- Born: October 22, 1821 Quebec City
- Died: March 12, 1891 (aged 69)

= François Évanturel =

Canadian lawyer and politician

François Évanturel (October 22, 1821 - March 12, 1891) was a Quebec lawyer, journalist and political figure.

He was born in Quebec City in 1821, the son of a soldier in Napoleon's army who had joined the British Army after having been taken prisoner. He studied at the Petit Séminaire de Quebec from 1832 to 1841, articled in law with René-Édouard Caron and was called to the bar in 1845. He set up practice at Quebec City. Évanturel served in the local militia, becoming captain. He was a member of the Saint-Jean-Baptiste Society and helped found the Institut Canadien, serving as its first treasurer. He was elected to the Legislative Assembly of the Province of Canada in an 1855 by-election in Quebec County as a member of the parti bleu.

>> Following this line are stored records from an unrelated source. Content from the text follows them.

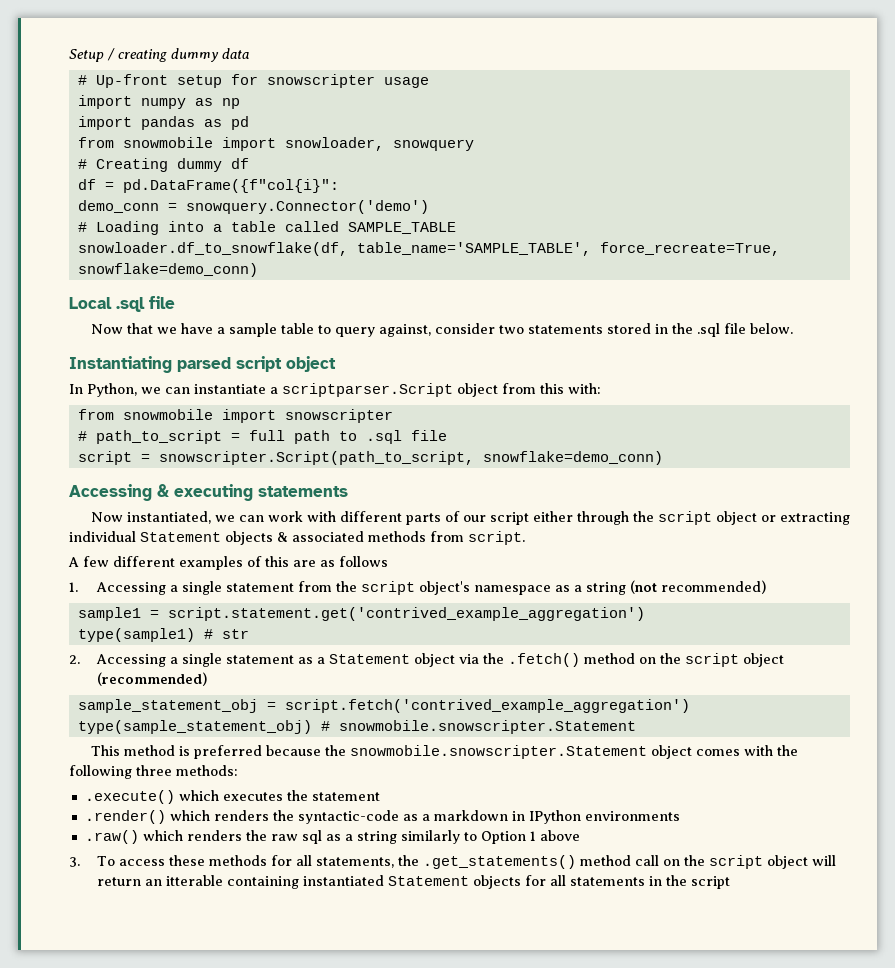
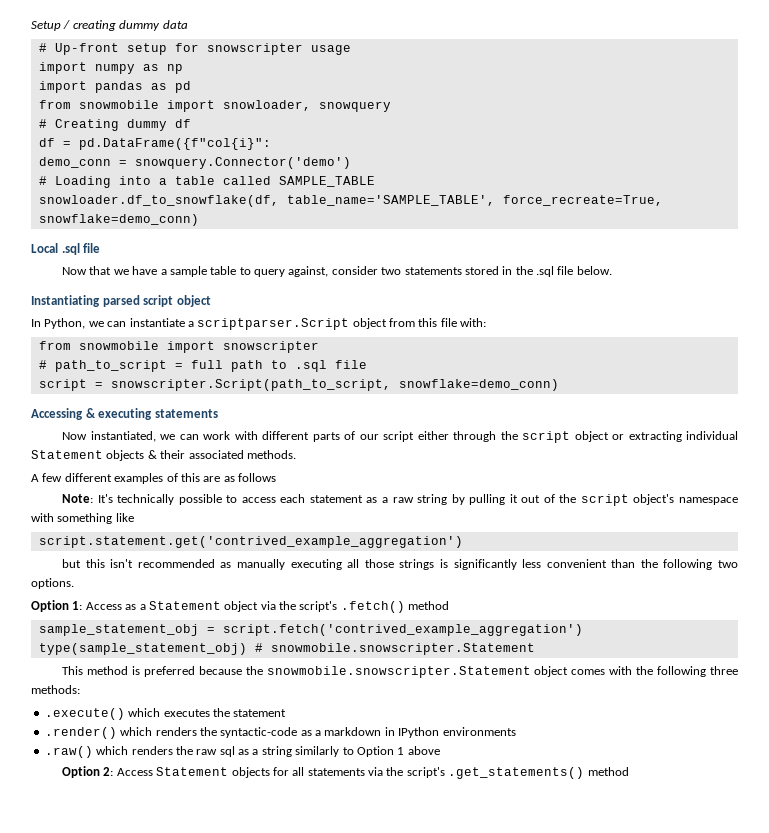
- In Python, we can instantiate a scriptparser.Script object from this with:
+ In Python, we can instantiate a scriptparser.Script object from this file with:
- Now instantiated, we can work with different parts of our script either through the script object or extracting individual Statement objects & associated methods from script.
+ Now instantiated, we can work with different parts of our script either through the script object or extracting individual Statement objects & their associated methods.
- 1. Accessing a single statement from the script object's namespace as a string (not recommended)
- sample1 = script.statement.get('contrived_example_aggregation')
- type(sample1) # str
- 2. Accessing a single statement as a Statement object via the .fetch() method on the script object (recommended)
+ Note: It's technically possible to access each statement as a raw string by pulling it out of the script object's namespace with something like
+ script.statement.get('contrived_example_aggregation')
+ but this isn't recommended as manually executing all those strings is significantly less convenient than the following two options.
+ Option 1: Access as a Statement object via the script's .fetch() method
- 3. To access these methods for all statements, the .get_statements() method call on the script object will return an itterable containing instantiated Statement objects for all statements in the script
+ Option 2: Access Statement objects for all statements via the script's .get_statements() method

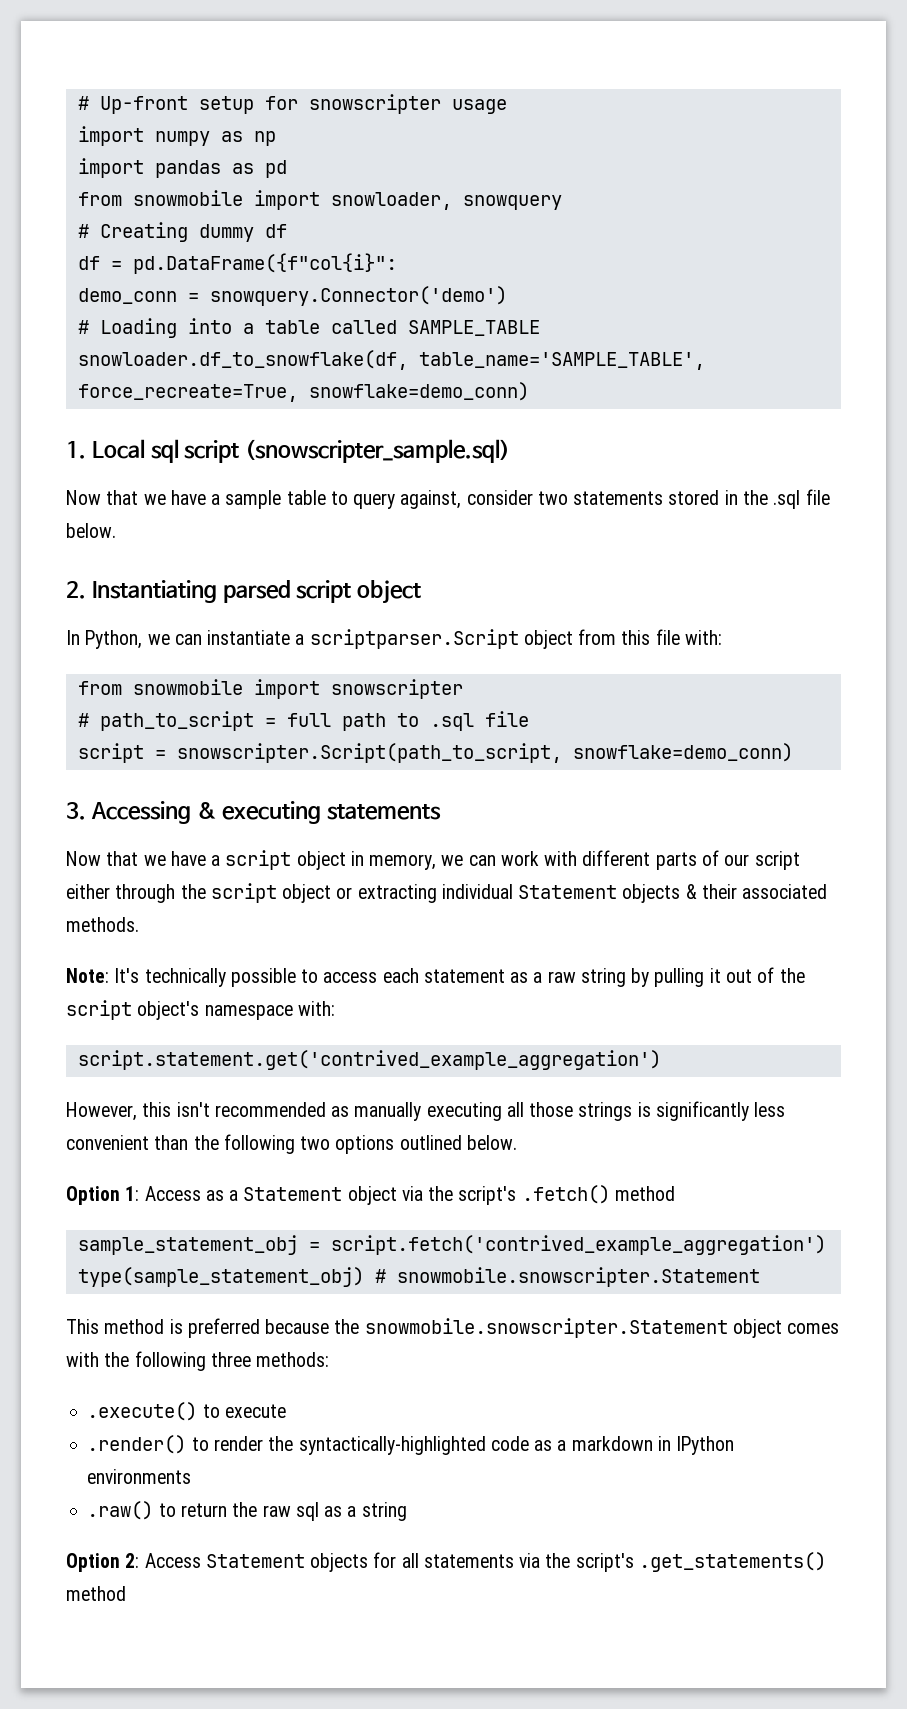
- Setup / creating dummy data
- Local .sql file
+ 1. Local sql script (snowscripter_sample.sql)
- Instantiating parsed script object
+ 2. Instantiating parsed script object
- Accessing & executing statements
+ 3. Accessing & executing statements
- Now instantiated, we can work with different parts of our script either through the script object or extracting individual Statement objects & their associated methods.
+ Now that we have a script object in memory, we can work with different parts of our script either through the script object or extracting individual Statement objects & their associated methods.
- A few different examples of this are as follows
- Note: It's technically possible to access each statement as a raw string by pulling it out of the script object's namespace with something like
+ Note: It's technically possible to access each statement as a raw string by pulling it out of the script object's namespace with:
- but this isn't recommended as manually executing all those strings is significantly less convenient than the following two options.
+ However, this isn't recommended as manually executing all those strings is significantly less convenient than the following two options outlined below.
- .execute() which executes the statement
- .render() which renders the syntactic-code as a markdown in IPython environments
+ .execute() to execute
+ .render() to render the syntactically-highlighted code as a markdown in IPython environments
- .raw() which renders the raw sql as a string similarly to Option 1 above
+ .raw() to return the raw sql as a string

In 1857, he was elected to the board for the North Shore Railway. He was defeated in the same year when he ran for election in two different ridings. In 1861, he was elected to represent Quebec County as a Liberal. Évanturel served in the Executive Council as minister of agriculture from 1862 to 1863; he was reelected in 1863 and served until Confederation. In 1862, he was a member of a group of Liberals who bought the newspaper Le Canadien; he became sole owner and editor in 1866. He sold the paper in 1872.

He died in Quebec City in 1891.

His son François-Eugène-Alfred went on to serve in the Ontario legislative assembly.